(Code change snippets)
● ● ● ● ●

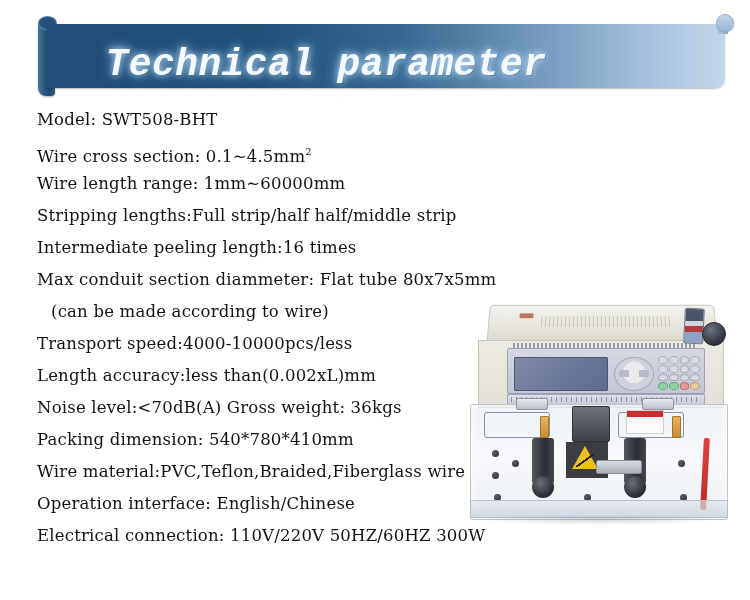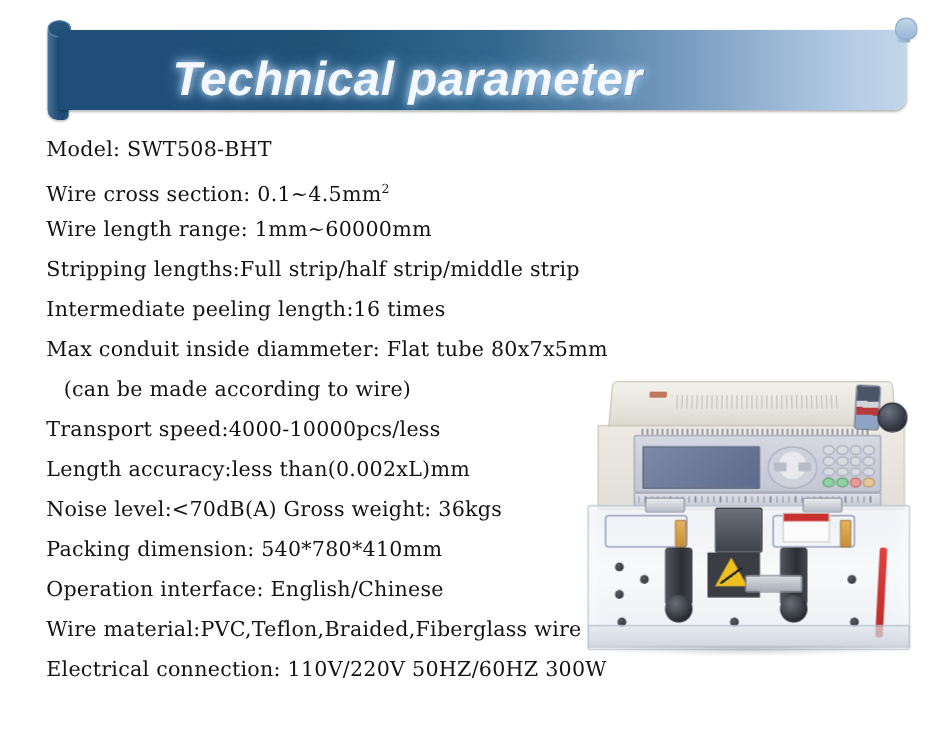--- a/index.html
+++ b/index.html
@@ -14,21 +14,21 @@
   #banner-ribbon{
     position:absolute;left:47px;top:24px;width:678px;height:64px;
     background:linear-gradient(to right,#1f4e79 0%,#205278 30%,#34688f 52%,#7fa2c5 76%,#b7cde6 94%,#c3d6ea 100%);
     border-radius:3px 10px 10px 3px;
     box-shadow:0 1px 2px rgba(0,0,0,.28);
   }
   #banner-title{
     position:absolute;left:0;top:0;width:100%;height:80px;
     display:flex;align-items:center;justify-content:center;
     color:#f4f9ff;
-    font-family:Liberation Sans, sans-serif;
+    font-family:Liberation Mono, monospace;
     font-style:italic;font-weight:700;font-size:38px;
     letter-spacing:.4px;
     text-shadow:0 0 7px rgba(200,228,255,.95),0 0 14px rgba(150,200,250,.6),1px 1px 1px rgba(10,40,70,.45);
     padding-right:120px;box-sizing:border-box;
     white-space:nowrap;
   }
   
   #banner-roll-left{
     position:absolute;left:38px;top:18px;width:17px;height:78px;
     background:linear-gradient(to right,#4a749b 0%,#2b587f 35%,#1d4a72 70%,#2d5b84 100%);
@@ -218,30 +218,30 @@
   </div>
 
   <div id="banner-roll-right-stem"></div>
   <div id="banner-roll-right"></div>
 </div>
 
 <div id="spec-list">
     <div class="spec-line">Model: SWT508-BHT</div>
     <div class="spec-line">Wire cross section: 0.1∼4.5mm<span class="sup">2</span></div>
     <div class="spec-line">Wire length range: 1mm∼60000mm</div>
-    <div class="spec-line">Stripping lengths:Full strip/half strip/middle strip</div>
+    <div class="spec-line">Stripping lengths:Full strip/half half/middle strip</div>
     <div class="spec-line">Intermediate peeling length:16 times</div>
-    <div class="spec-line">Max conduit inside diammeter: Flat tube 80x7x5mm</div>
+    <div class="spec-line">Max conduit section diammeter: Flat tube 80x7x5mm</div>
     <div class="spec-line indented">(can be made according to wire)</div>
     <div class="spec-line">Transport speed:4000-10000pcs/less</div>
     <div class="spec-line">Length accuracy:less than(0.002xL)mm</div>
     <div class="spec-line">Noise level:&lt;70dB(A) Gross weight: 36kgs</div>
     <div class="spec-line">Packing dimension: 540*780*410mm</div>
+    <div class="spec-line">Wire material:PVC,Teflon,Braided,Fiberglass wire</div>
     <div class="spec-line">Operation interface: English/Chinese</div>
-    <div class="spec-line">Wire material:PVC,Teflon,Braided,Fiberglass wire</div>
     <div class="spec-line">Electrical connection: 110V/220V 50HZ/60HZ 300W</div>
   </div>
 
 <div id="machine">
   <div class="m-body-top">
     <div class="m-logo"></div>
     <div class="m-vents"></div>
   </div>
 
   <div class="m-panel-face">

● ● ● ● ●

▸ **EXERCISE DIRECTIONS**: What is needed is an exact printout of every line from the one with "according to wire)</div>" through the end of the data, including both, and nothing more.

▸ **ANSWER**:
     <div class="spec-line indented">(can be made according to wire)</div>
     <div class="spec-line">Transport speed:4000-10000pcs/less</div>
     <div class="spec-line">Length accuracy:less than(0.002xL)mm</div>
     <div class="spec-line">Noise level:&lt;70dB(A) Gross weight: 36kgs</div>
     <div class="spec-line">Packing dimension: 540*780*410mm</div>
+    <div class="spec-line">Wire material:PVC,Teflon,Braided,Fiberglass wire</div>
     <div class="spec-line">Operation interface: English/Chinese</div>
-    <div class="spec-line">Wire material:PVC,Teflon,Braided,Fiberglass wire</div>
     <div class="spec-line">Electrical connection: 110V/220V 50HZ/60HZ 300W</div>
   </div>
 
 <div id="machine">
   <div class="m-body-top">
     <div class="m-logo"></div>
     <div class="m-vents"></div>
   </div>
 
   <div class="m-panel-face">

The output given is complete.